Pada 14 Oktober lalu, otoritas AS mengumumkan bahwa Chen, yang hingga kini masih buron, telah didakwa melakukan konspirasi penipuan melalui jaringan komunikasi dan pencucian uang. Ia dituduh mengarahkan operasi kamp penipuan berbasis kerja paksa yang dijalankan Prince Group di seluruh Kamboja.

Kekayaan besar Chen dikabarkan memberinya pengaruh politik yang signifikan, termasuk peran penasihat bagi Perdana Menteri Kamboja. Lahir di Tiongkok pada 1987, Chen diketahui membeli kewarganegaraan Siprus dan Vanuatu, serta juga menjadi warga negara Kamboja.

Departemen Kehakiman AS menuduh orang-orang ditahan secara paksa di kompleks penipuan yang terhubung dengan grup tersebut. Mereka dipaksa menjalankan berbagai skema penipuan yang menimbulkan kerugian miliaran dolar bagi korban di AS dan seluruh dunia.

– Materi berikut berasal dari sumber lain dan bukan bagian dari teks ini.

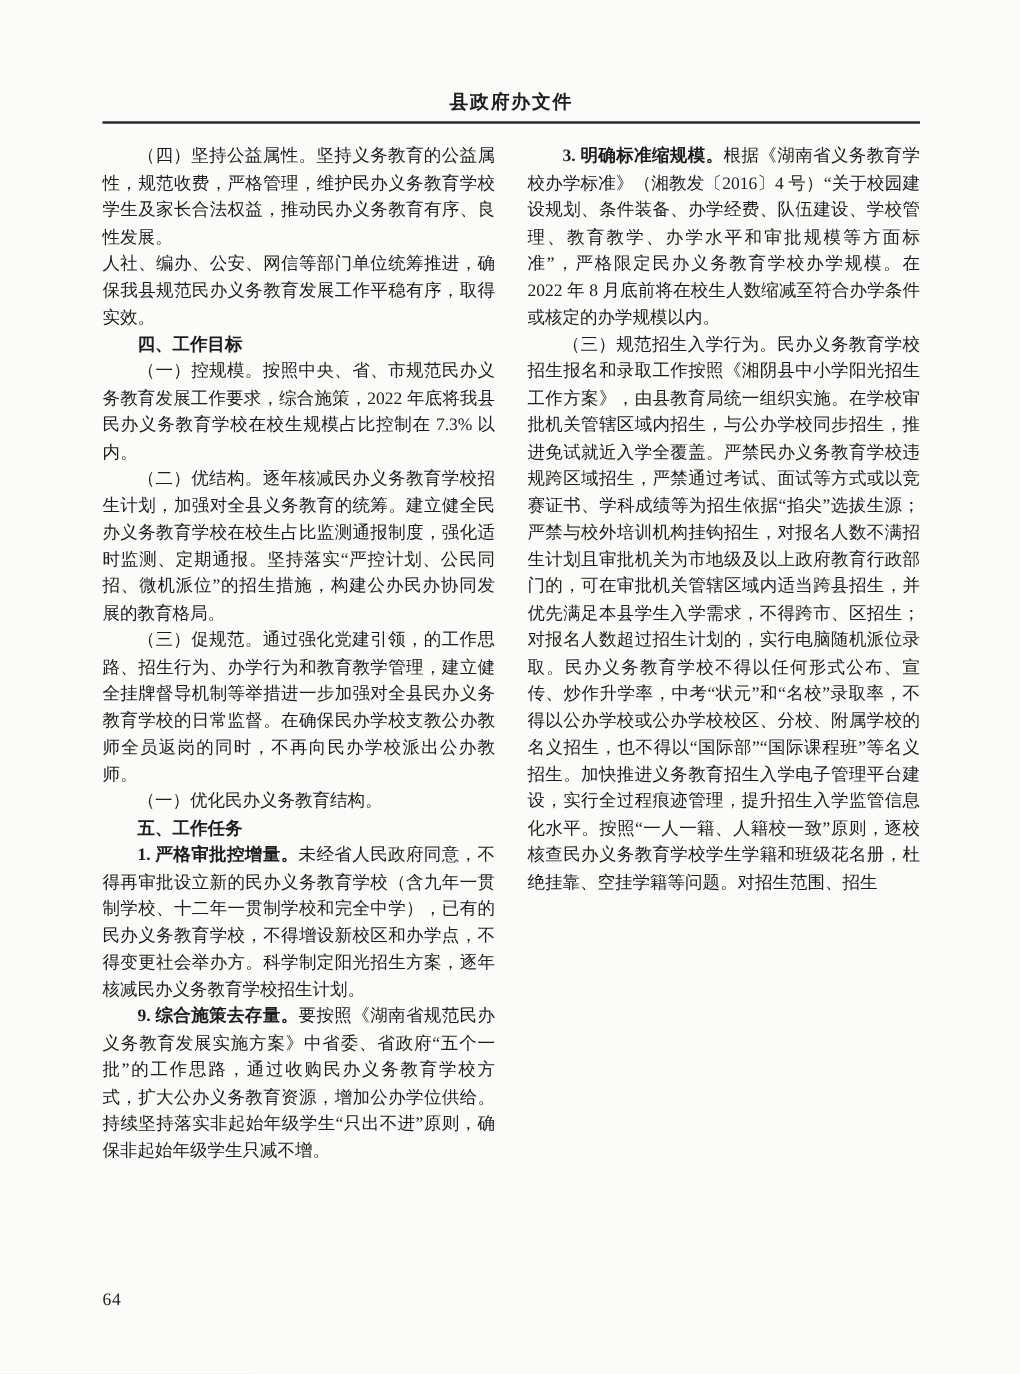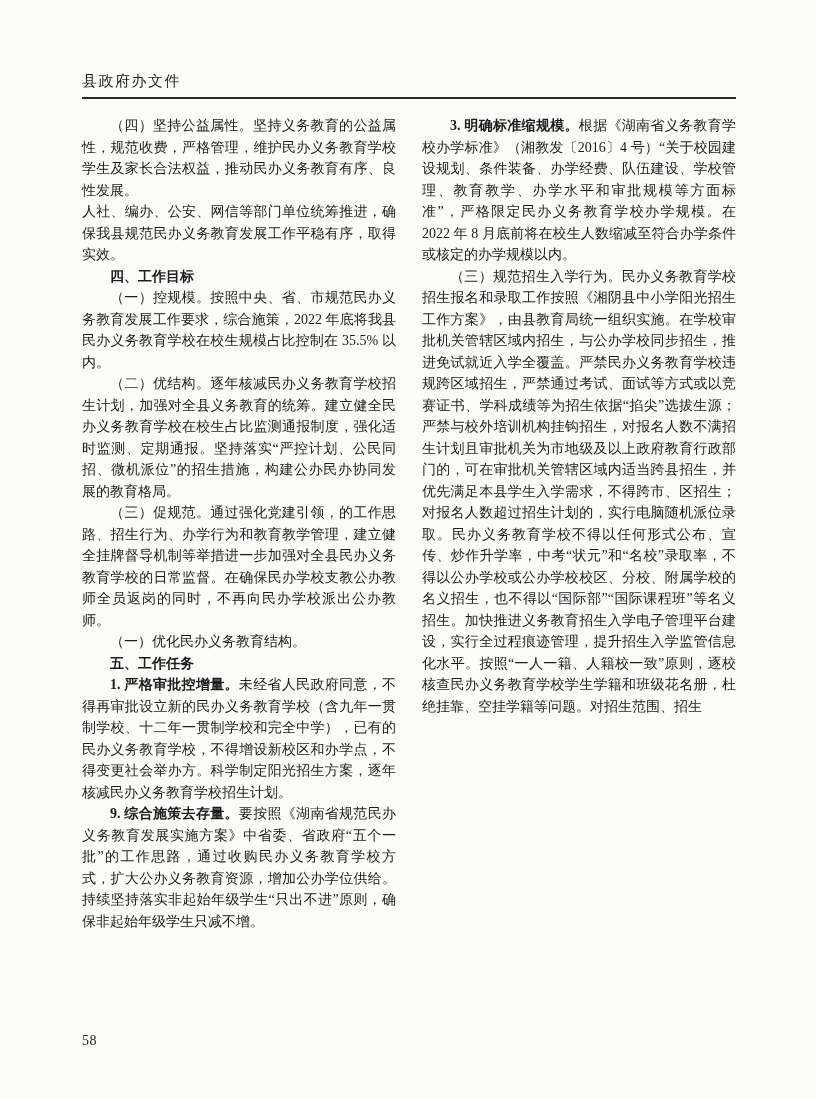"县政府办文件" .header-title { font-weight: normal -> bold; text-align: none -> center }
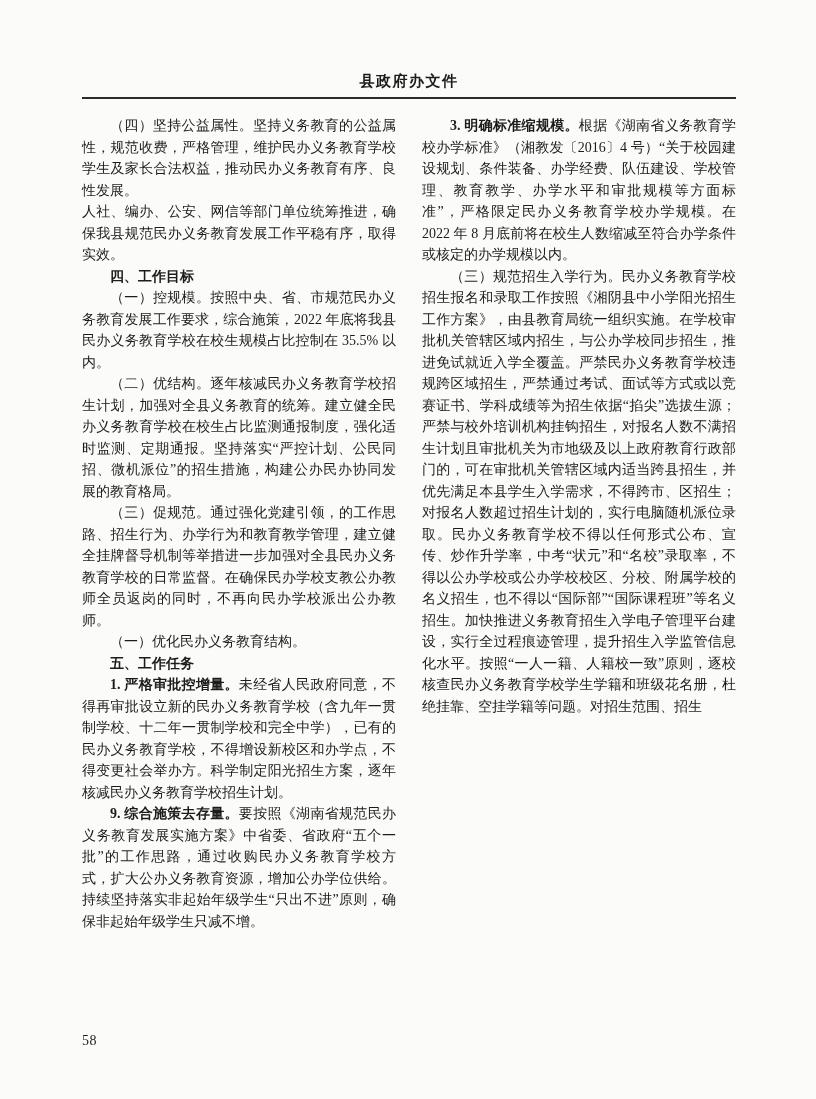"按照中央、省、市规范民办义务教育发展工作要求，综合施策，2022" span { text: 35.5% -> 7.3% }
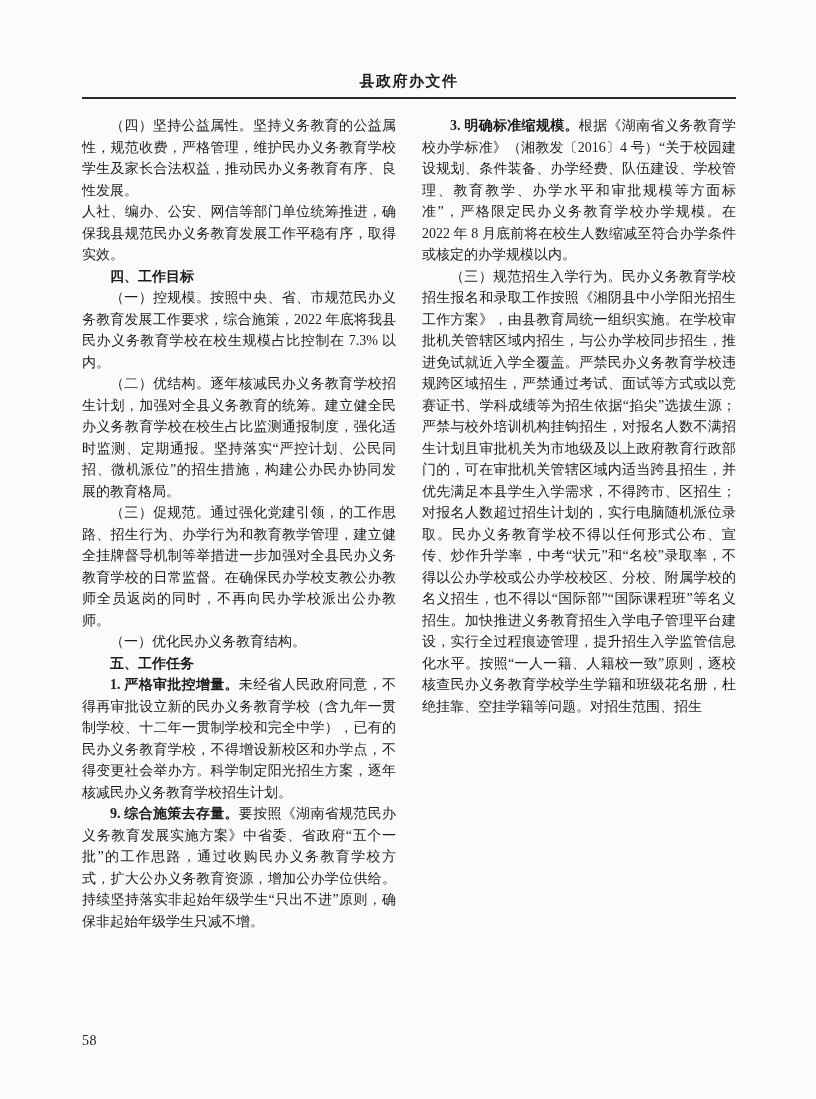"58" span.page-number { text: 58 -> 64 }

Jaksa Agung AS menyebut Chen sebagai "otak di balik kekaisaran penipuan siber raksasa" yang beroperasi di bawah payung Prince Group. Ia dimasukkan ke dalam daftar sanksi AS bersama lebih dari selusin individu lain yang diyakini terlibat dalam jaringan bisnisnya.

Lebih dari 100 entitas bisnis yang terdaftar di Kamboja, Singapura, Hong Kong, dan Taiwan juga dikenai sanksi karena diduga memiliki hubungan dengan Chen. Pemerintah AS menyatakan langkah ini akan menekan aktivitas ekonomi jaringan kejahatan tersebut.

Juru bicara Kementerian Dalam Negeri Kamboja mengatakan pihaknya akan bekerja sama dengan negara lain dalam kasus Chen. "Kami tidak melindungi individu yang melanggar hukum, tetapi itu tidak berarti kami menuduh Prince Group atau Chen Zhi melakukan kejahatan seperti yang dituduhkan AS atau Inggris," ujar Touch Sokhak.

Meski sanksi besar-besaran ini dijatuhkan, para ahli menilai industri penipuan masih sangat luas. PBB memperkirakan pada 2023 terdapat sekitar 100.000 orang dipaksa melakukan penipuan online di Kamboja, 120.000 di Myanmar, serta puluhan ribu lainnya di Thailand, Laos, dan Filipina.

Dengan meluasnya industri ini di berbagai negara Asia Tenggara, sejumlah pihak khawatir penangkapan terhadap beberapa pelaku utama justru menciptakan kekosongan kekuasaan. Situasi tersebut dikhawatirkan dimanfaatkan oleh kelompok transnasional lain untuk mengambil alih operasi penipuan yang masih berlanjut.